Il y a presque un an, en allant à l’expo
Daido Moriyama de la fondation Cartier, j’avais un détour par le cimetière de Montparnasse
pour passer un moment avec Chris Marker (voir ici). Ensuite, Jacques Rivette
est mort et ensuite David Bowie est mort, et ça on ne s’en remettra
jamais. Par hasard, l’expo Provoke au BAL se trouve à quelques minutes du
cimetière de Montmartre où repose Rivette. C’est une tombe en pierre blanche
juste à côté de celle de Truffaut en marbre noir et de celle de Dominique
Laffin. Un pont métallique surplombe le cimetière ce qui en fait un décor tout
à fait rivettien. On s’attendrait à y voir déambuler Bulle Ogier ou Clémenti ou
à voir passer Céline et Julie, Musidoras en patins à roulettes .

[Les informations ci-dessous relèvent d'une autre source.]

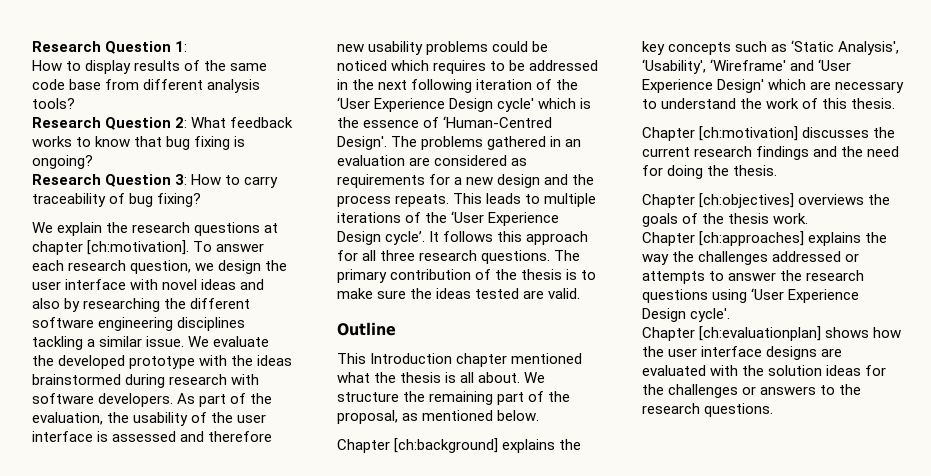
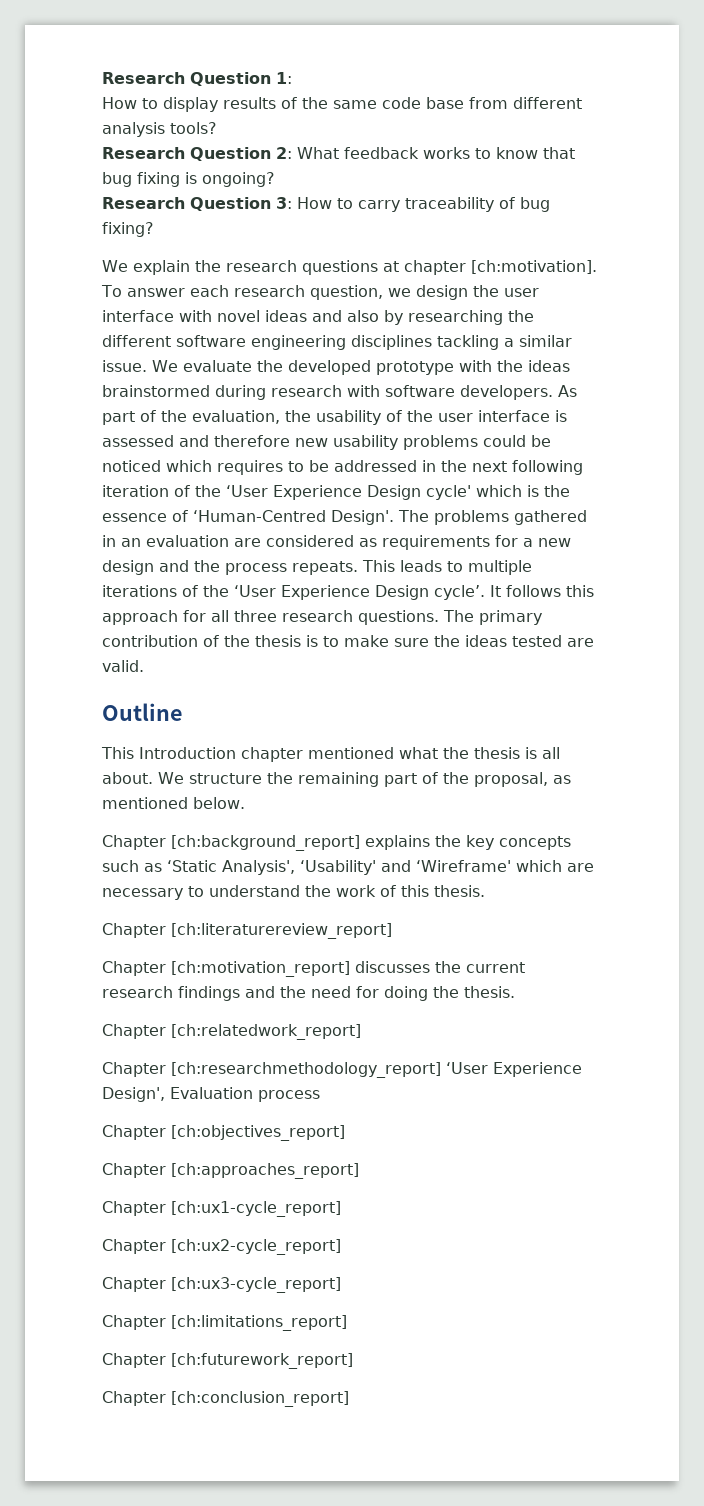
- Chapter [ch:background] explains the key concepts such as ‘Static Analysis', ‘Usability', ‘Wireframe' and ‘User Experience Design' which are necessary to understand the work of this thesis.
+ Chapter [ch:background_report] explains the key concepts such as ‘Static Analysis', ‘Usability' and ‘Wireframe' which are necessary to understand the work of this thesis.
- Chapter [ch:motivation] discusses the current research findings and the need for doing the thesis.
+ Chapter [ch:literaturereview_report]
+ Chapter [ch:motivation_report] discusses the current research findings and the need for doing the thesis.
- Chapter [ch:objectives] overviews the goals of the thesis work.
- Chapter [ch:approaches] explains the way the challenges addressed or attempts to answer the research questions using ‘User Experience Design cycle'.
- Chapter [ch:evaluationplan] shows how the user interface designs are evaluated with the solution ideas for the challenges or answers to the research questions.
+ Chapter [ch:relatedwork_report]
+ Chapter [ch:researchmethodology_report] ‘User Experience Design', Evaluation process
+ Chapter [ch:objectives_report]
+ Chapter [ch:approaches_report]
+ Chapter [ch:ux1-cycle_report]
+ Chapter [ch:ux2-cycle_report]
+ Chapter [ch:ux3-cycle_report]
+ Chapter [ch:limitations_report]
+ Chapter [ch:futurework_report]
+ Chapter [ch:conclusion_report]

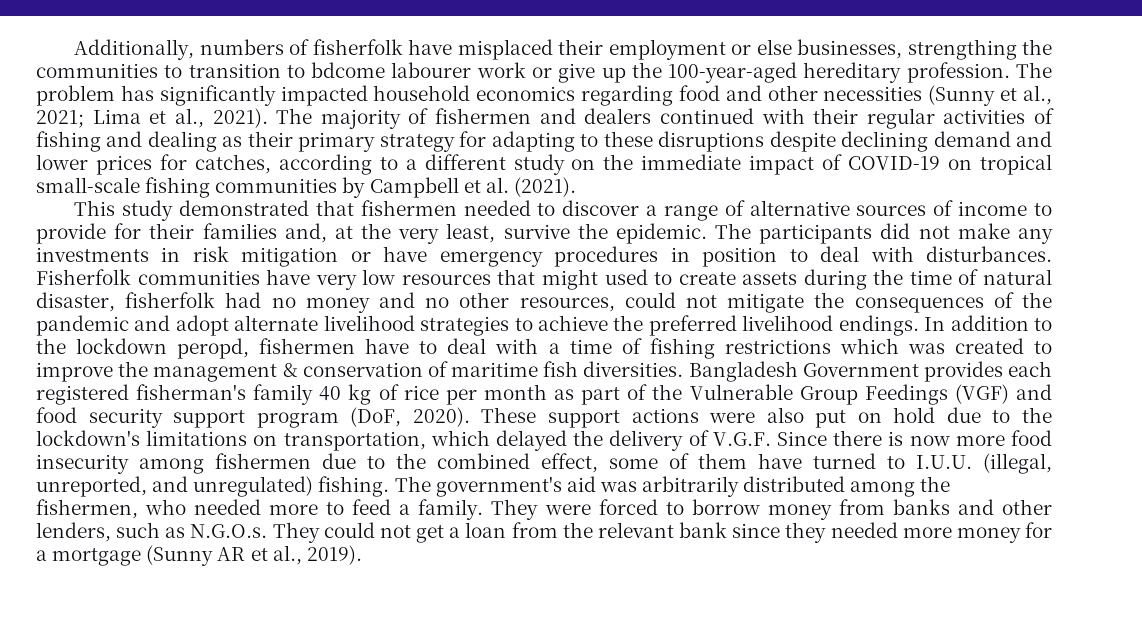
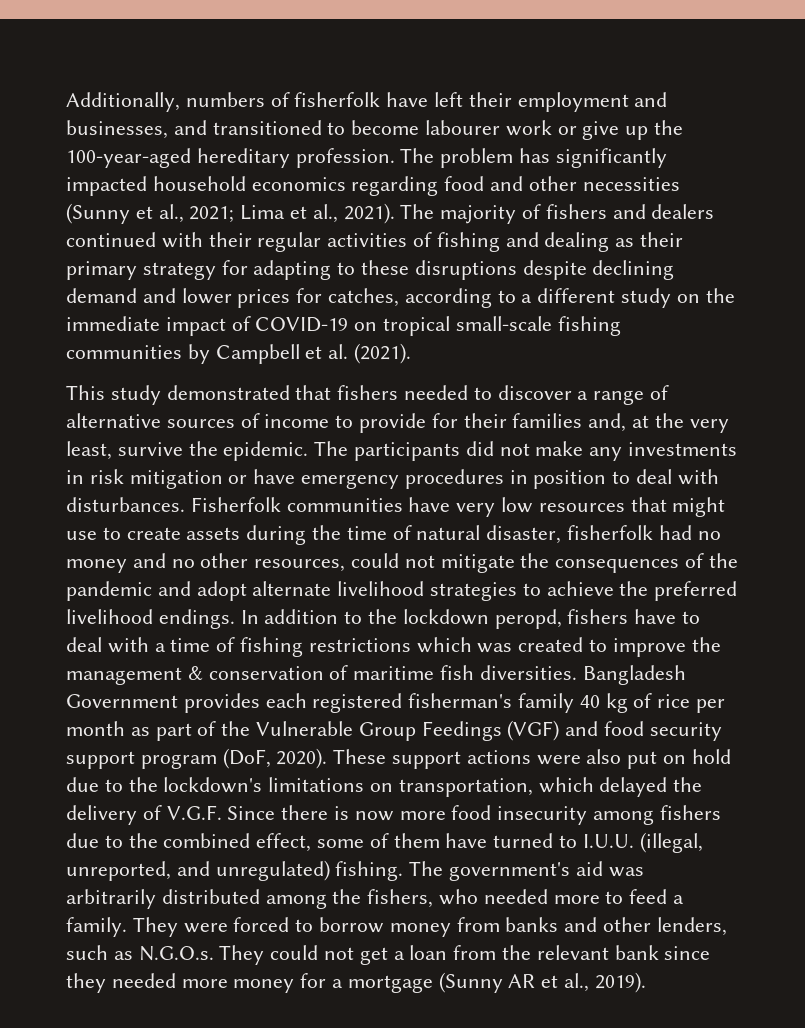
- Additionally, numbers of fisherfolk have misplaced their employment or else businesses, strengthing the communities to transition to bdcome labourer work or give up the 100-year-aged hereditary profession.
+ Additionally, numbers of fisherfolk have left their employment and businesses, and transitioned to become labourer work or give up the 100-year-aged hereditary profession.
- The majority of fishermen and dealers continued with their regular activities of fishing and dealing as their primary strategy for adapting to these disruptions despite declining demand and lower prices for catches, according to a different study on the immediate impact of COVID-19 on tropical small-scale fishing communities by Campbell et al. (2021).
+ The majority of fishers and dealers continued with their regular activities of fishing and dealing as their primary strategy for adapting to these disruptions despite declining demand and lower prices for catches, according to a different study on the immediate impact of COVID-19 on tropical small-scale fishing communities by Campbell et al. (2021).
- This study demonstrated that fishermen needed to discover a range of alternative sources of income to provide for their families and, at the very least, survive the epidemic.
+ This study demonstrated that fishers needed to discover a range of alternative sources of income to provide for their families and, at the very least, survive the epidemic.
- Fisherfolk communities have very low resources that might used to create assets during the time of natural disaster, fisherfolk had no money and no other resources, could not mitigate the consequences of the pandemic and adopt alternate livelihood strategies to achieve the preferred livelihood endings.
+ Fisherfolk communities have very low resources that might use to create assets during the time of natural disaster, fisherfolk had no money and no other resources, could not mitigate the consequences of the pandemic and adopt alternate livelihood strategies to achieve the preferred livelihood endings.
- In addition to the lockdown peropd, fishermen have to deal with a time of fishing restrictions which was created to improve the management & conservation of maritime fish diversities.
+ In addition to the lockdown peropd, fishers have to deal with a time of fishing restrictions which was created to improve the management & conservation of maritime fish diversities.
- These support actions were also put on hold due to the lockdown's limitations on transportation, which delayed the delivery of V.G.F. Since there is now more food insecurity among fishermen due to the combined effect, some of them have turned to I.U.U. (illegal, unreported, and unregulated) fishing.
+ These support actions were also put on hold due to the lockdown's limitations on transportation, which delayed the delivery of V.G.F. Since there is now more food insecurity among fishers due to the combined effect, some of them have turned to I.U.U. (illegal, unreported, and unregulated) fishing.
- The government's aid was arbitrarily distributed among the fishermen, who needed more to feed a family.
+ The government's aid was arbitrarily distributed among the fishers, who needed more to feed a family.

En sortant, je croisais un chat au moins
centenaire.
L’exposition Provoke est consacrée à
la revue du même nom qui, en 1968-1969, révolutionna la photographie japonaise.
A la même époque, Oshima, Wakamatsu ou Matsumoto tournent leurs chefs-d’œuvre
qui eux-aussi documentent le Japon des années rouges. Pourtant, si les films de
la nouvelle vague étaient pour la plupart désabusés, les photos de Provoke
tirent leur énergie de moments bruts d’insurrection. Flous, sous-exposés, pas
de cadrage, peu importe. Les jeunes sont casquées, les bouches recouvertes de
mouchoir, les regards brûlants. Il y a aussi du sang, des voitures qui brûlent,
des barricades, et les longues lances des
policiers qui rappellent les combats de samouraïs des films de Kurosawa. Ces
images sont celles de la guerre de Tokyo, celles que Wakamatsu mettait en
ouverture de ses films (tournées par les étudiants eux-mêmes) et que le héros d’Il
est mort après la guerre d’Oshima échouait à capturer. Certaines sont signées
Tomatsu Shomei, Takuma Nakahira, d’autres sont anonymes.
« La seule chose qui compte est
ce qui a été photographié et comment. Je veux que la photographie tombe d’abord
très bas, à ce niveau, puis je ramasserai ce qu’il en reste. » (Takuma
Nakahira, 1969)
Il y a aussi les paysans de
Narita, luttant contre la construction de l’aéroport. Ce mouvement, l’un des
plus importants de l’époque, a donné lieu à plusieurs films dont The Battle for
the Liberation of Japan: Summer in
Sanrizuka (Shinsuke
Ogawa, 1968), diffusé dans l’exposition, et Kashima
Paradise (Yann Le Masson, 1973). Pour les photographes, c’est aussi une
façon de saisir la vie paysanne, celle que l’on veut détruire aux
alentours de Tokyo. Il faut penser que les vieilles paysannes photographiées
par Mitome Tadao entre 1966 et 1971 sont parfois nées à la fin du XIXe siècle
et que dans le bétonnage de leurs terres, c’est un ethnocide qui est à l’œuvre.
Mais l’insurrection est aussi intime,
c’est celle qui pendant les années 60 secoue les corps et les désirs. A l’ère
du verseau de la Californie solaire, Daido Moriyama l’un des fondateurs de
Provoke, oppose des chambres closes sur les ténèbres, des peaux de suie, des yeux et des lèvres
noirs. Heiko Osoe consacre l’album Kamaitachi (1969) au danseur buto
Tatsumi Hijikata, et le replonge dans cette paysannerie mystique dont il est un
enfant.Araki, alors à ses débuts, travaille
la photocopie dans la série Xerox Photo
Album : 70 faces (1969) et Adam
& Eve (1970), pâlissant ses clichés à l’extrême, presque jusqu’au
négatif. Comment atteindre l’envers d’une image ?
Au sortir de l’expo, j’allais prendre
un verre au Wepler, place de Clichy, en relisant quelques pages d’Henry Miller.
« Par une journée grise, quand
il faisait froid partout sauf dans les grands cafés, je goûtais à l’avance le
plaisir de passer une heure ou deux au Wepler
avant d’aller dîner. La lueur rose qui nimbait toute la salle émanait des
putains qui se rassemblaient d’ordinaire près de l’entrée. A mesure qu’elles
s’égaillaient parmi les clients, la salle devenait non seulement chaude et
rose, mais parfumée. »
C’était une journée belle et tranquille.